Ellison claims in his letter that sellers of e-cigarettes and nicotine pouches "not authorized by the FDA" are "in violation of the federal Food, Drug and Cosmetic Act, as amended by the Tobacco Control Act.”
However, that isn’t entirely true. The FDA has not attempted to enforce those provisions against manufacturers with products still under review or manufacturers whose marketing denial orders (MDOs) have been stayed or overturned by federal courts.
If Ellison was correct, manufacturers currently selling Juul vapes or ZYN nicotine pouches would be subject to prosecution—even though both products remain under FDA review, and the FDA itself has taken no action against distributors or retailers selling those products.
Many vaping products (and all nicotine pouches) are still undergoing FDA review of their premarket tobacco applications (PMTAs). Dozens of other manufacturers havechallenged FDA denial orders, and many have had the orders stayed or invalidated by circuit courts.
In fact, Ellison himself recently signed on to an amicus brief from a group of Democratic state attorneys general, urging the Supreme Court to overturn the Fifth Circuit Court of Appeals’ Triton Distribution decision, which invalidated MDOs for a large number of vape products sold by two manufacturers. The Court has agreed to hear the FDA’s Triton appeal during its next session. Meanwhile, those manufacturers are lawfully selling their products across the country—including in Minnesota.

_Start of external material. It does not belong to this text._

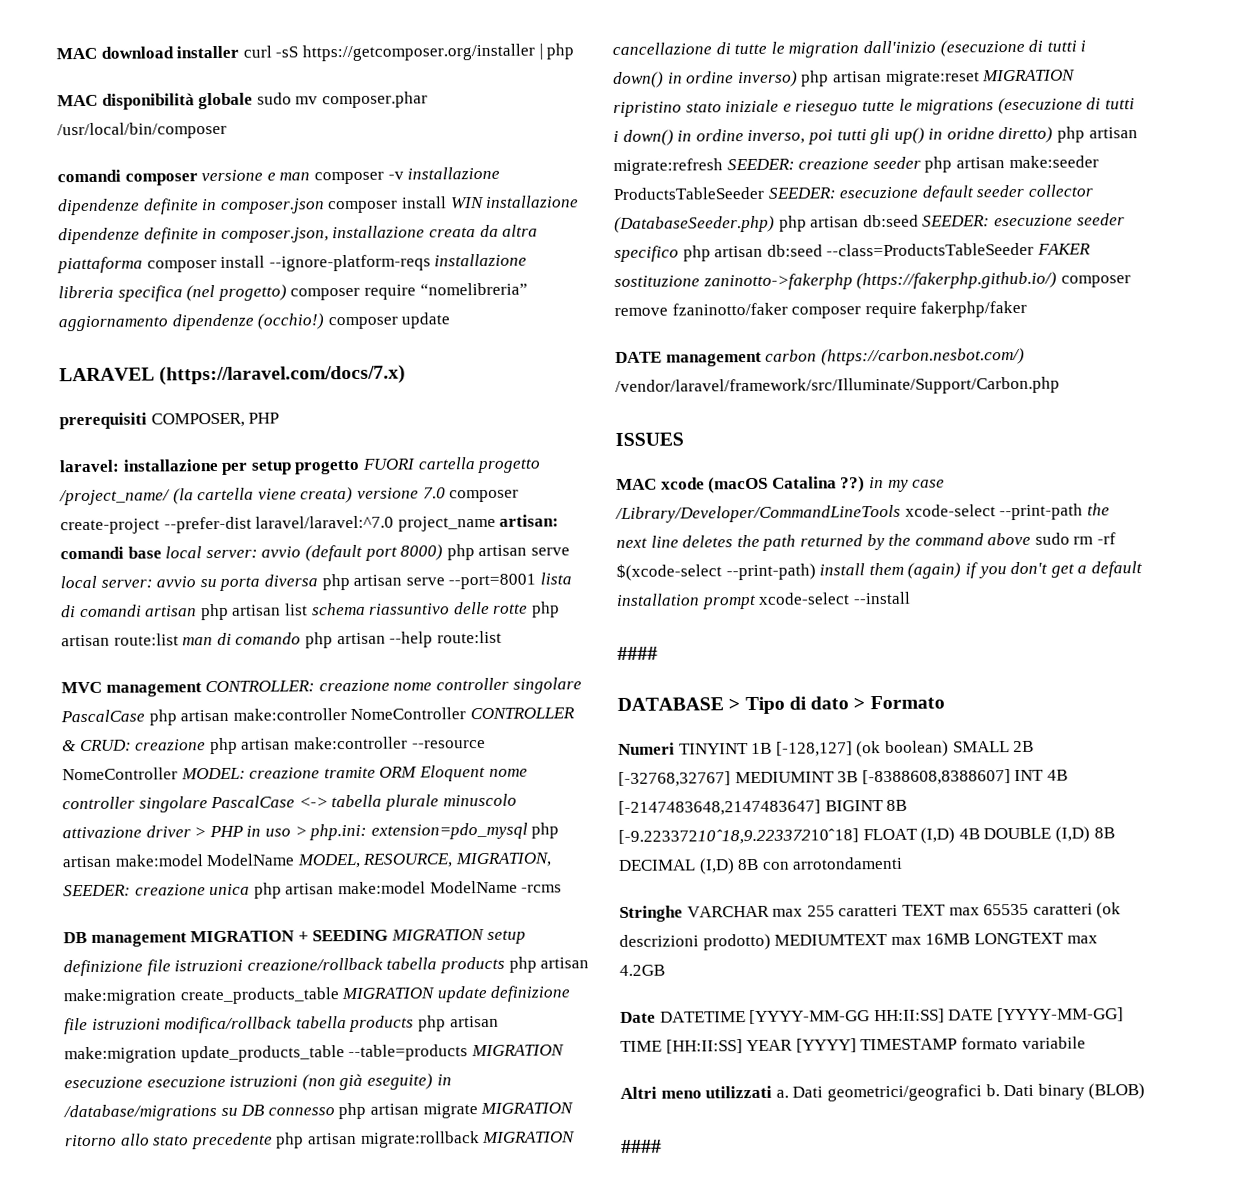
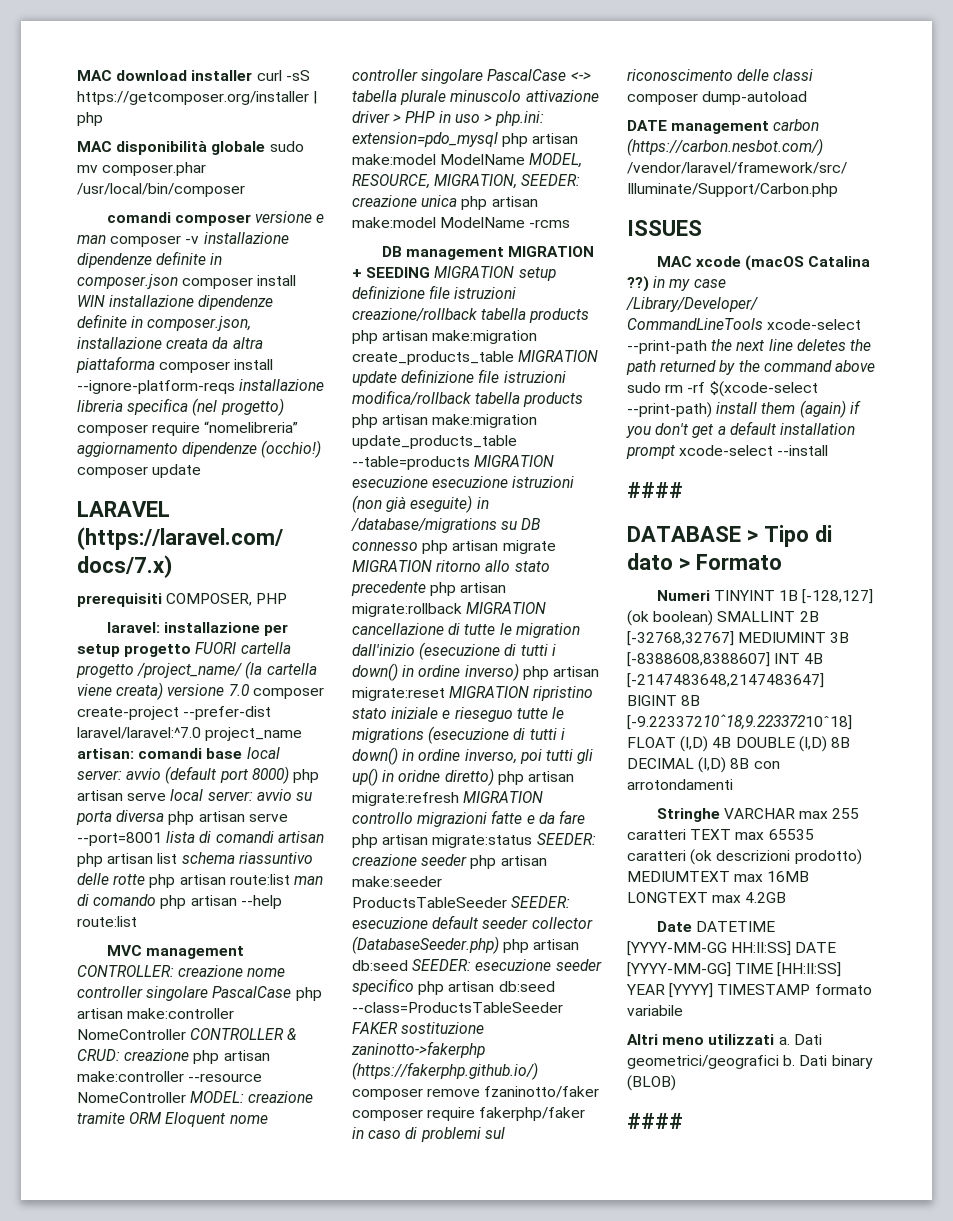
(723, 167) none -> [463,791,544,803] [352,810,585,827] [352,834,533,848] MIGRATION controllo migrazioni fatte e da fare php artisan migrate:status
(1028, 309) none -> [352,1127,505,1142] [627,69,814,81] [627,91,808,105] in caso di problemi sul riconoscimento delle classi composer dump-autoload
[952,741,1010,753] SMALL -> [717,611,796,622] SMALLINT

Ellison (correctly) warns sellers not to violate a new Minnesota law that prohibits the sale of nicotine products that “are described or depicted as imitating candy, desserts, or beverages that are commonly marketed to minors” (the law also bans vapes that resemble school supplies). But that law doesn't prevent sales of other nicotine products pending FDA review.
His letter closes asking retailers to “confirm in writing that you will comply” with the mentioned laws, and will “only advertise, sell, or distribute e-cigarettes and oral nicotine pouch products that have been authorized by the FDA.”